= TASK STATEMENT =
Say how many lines below have "Ordering" in them, giving the number alone.

--- EXTRACTED DATA Enclosed Below ---

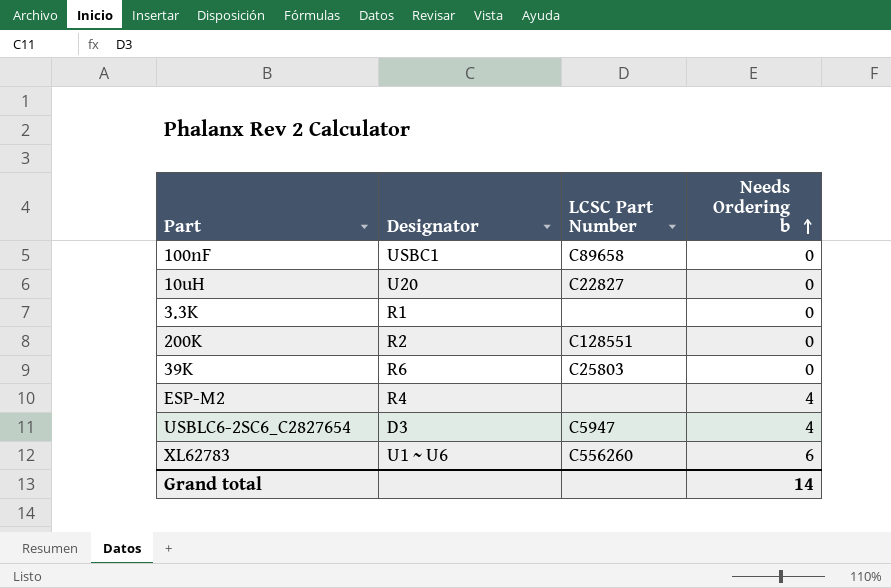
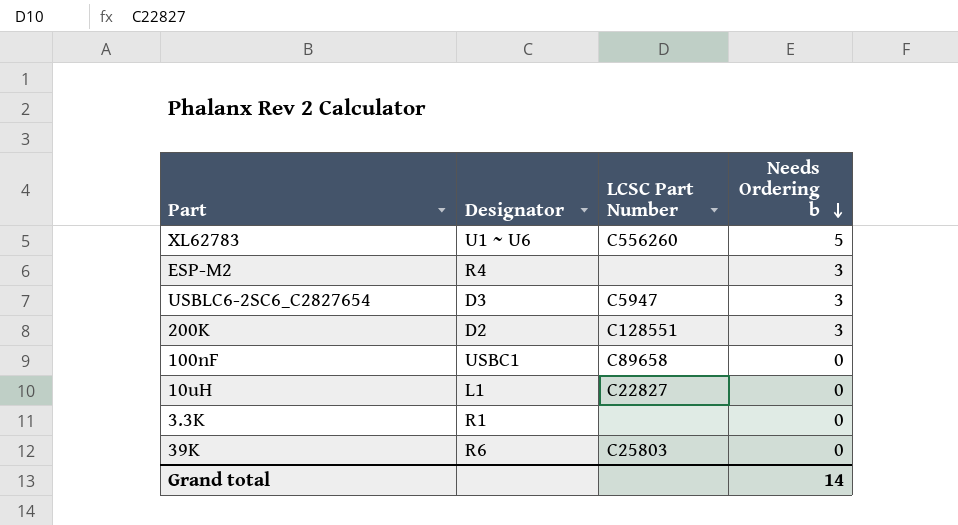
row order: Needs Ordering b ascending -> Needs Ordering b descending
XL62783 | Needs Ordering b: 6 -> 5
ESP-M2 | Needs Ordering b: 4 -> 3
USBLC6-2SC6_C2827654 | Needs Ordering b: 4 -> 3
200K | Designator: R2 -> D2
200K | Needs Ordering b: 0 -> 3
10uH | Designator: U20 -> L1

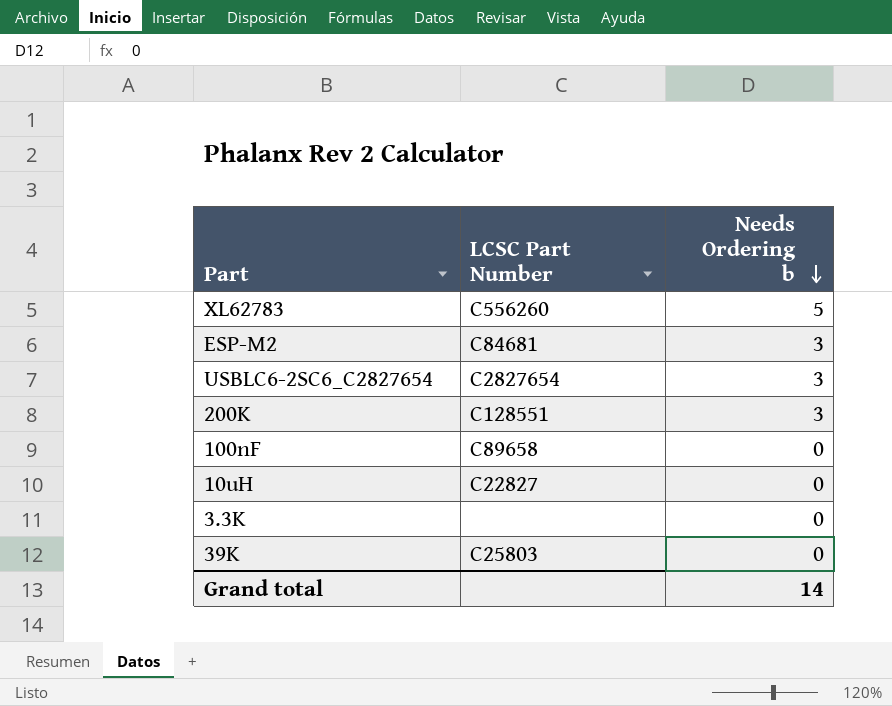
column Designator | position: 2 -> none
ESP-M2 | LCSC Part Number: none -> C84681
USBLC6-2SC6_C2827654 | LCSC Part Number: C5947 -> C2827654

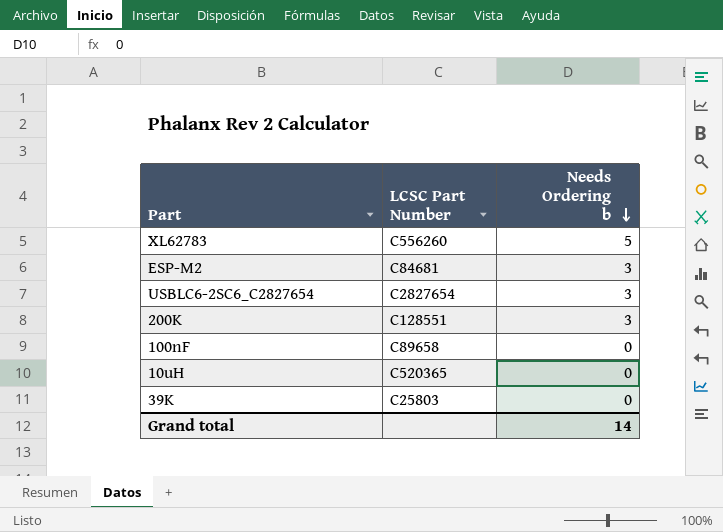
row 3.3K: none | 0 -> none
10uH | LCSC Part Number: C22827 -> C520365

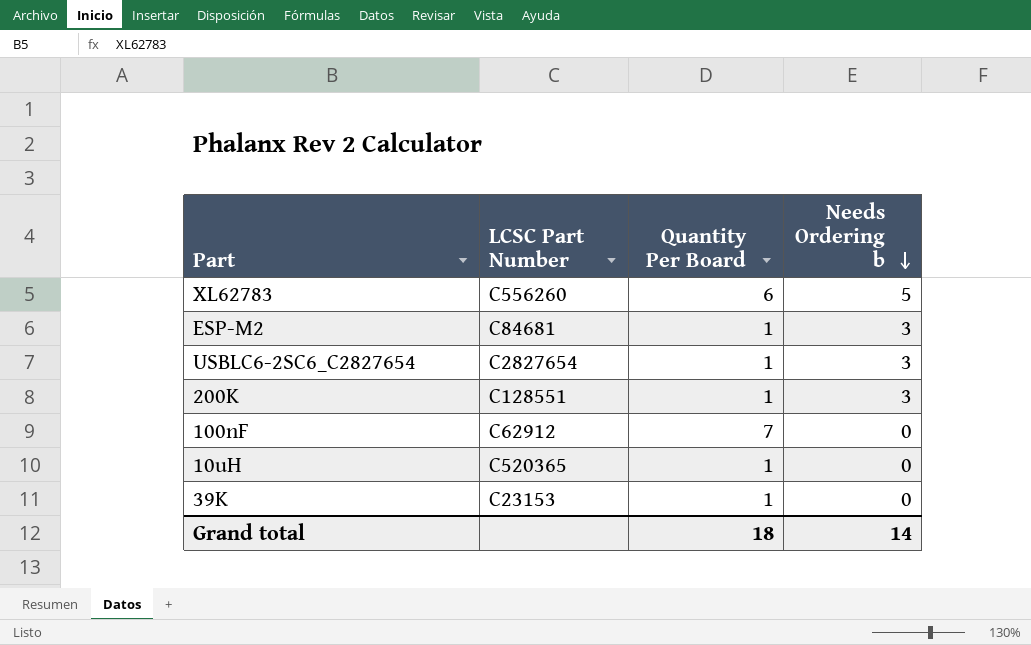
column Quantity Per Board | position: none -> 3
100nF | LCSC Part Number: C89658 -> C62912
39K | LCSC Part Number: C25803 -> C23153

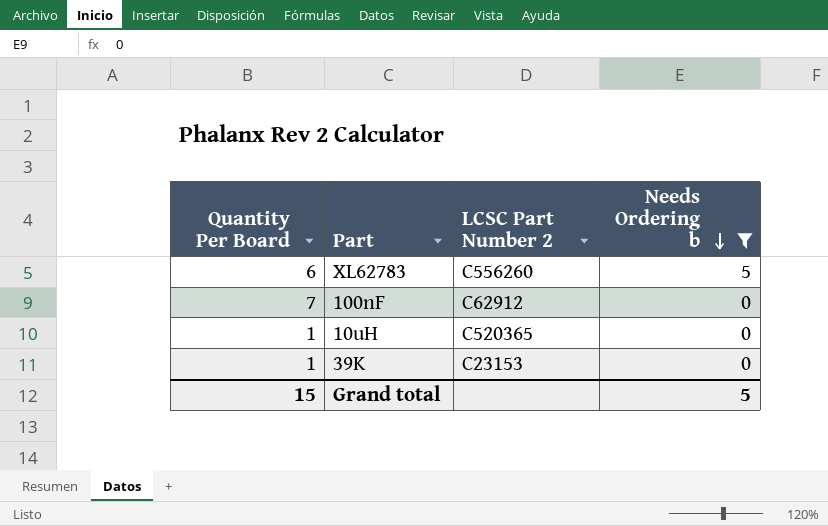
filter: none -> Needs Ordering b != 3
column Quantity Per Board | position: 3 -> 1
column name: LCSC Part Number -> LCSC Part Number 2
Grand total | Quantity Per Board: 18 -> 15
Grand total | Needs Ordering b: 14 -> 5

--- End of Enclosed EXTRACTED DATA ---

= REPLY TO THE EXERCISE =
7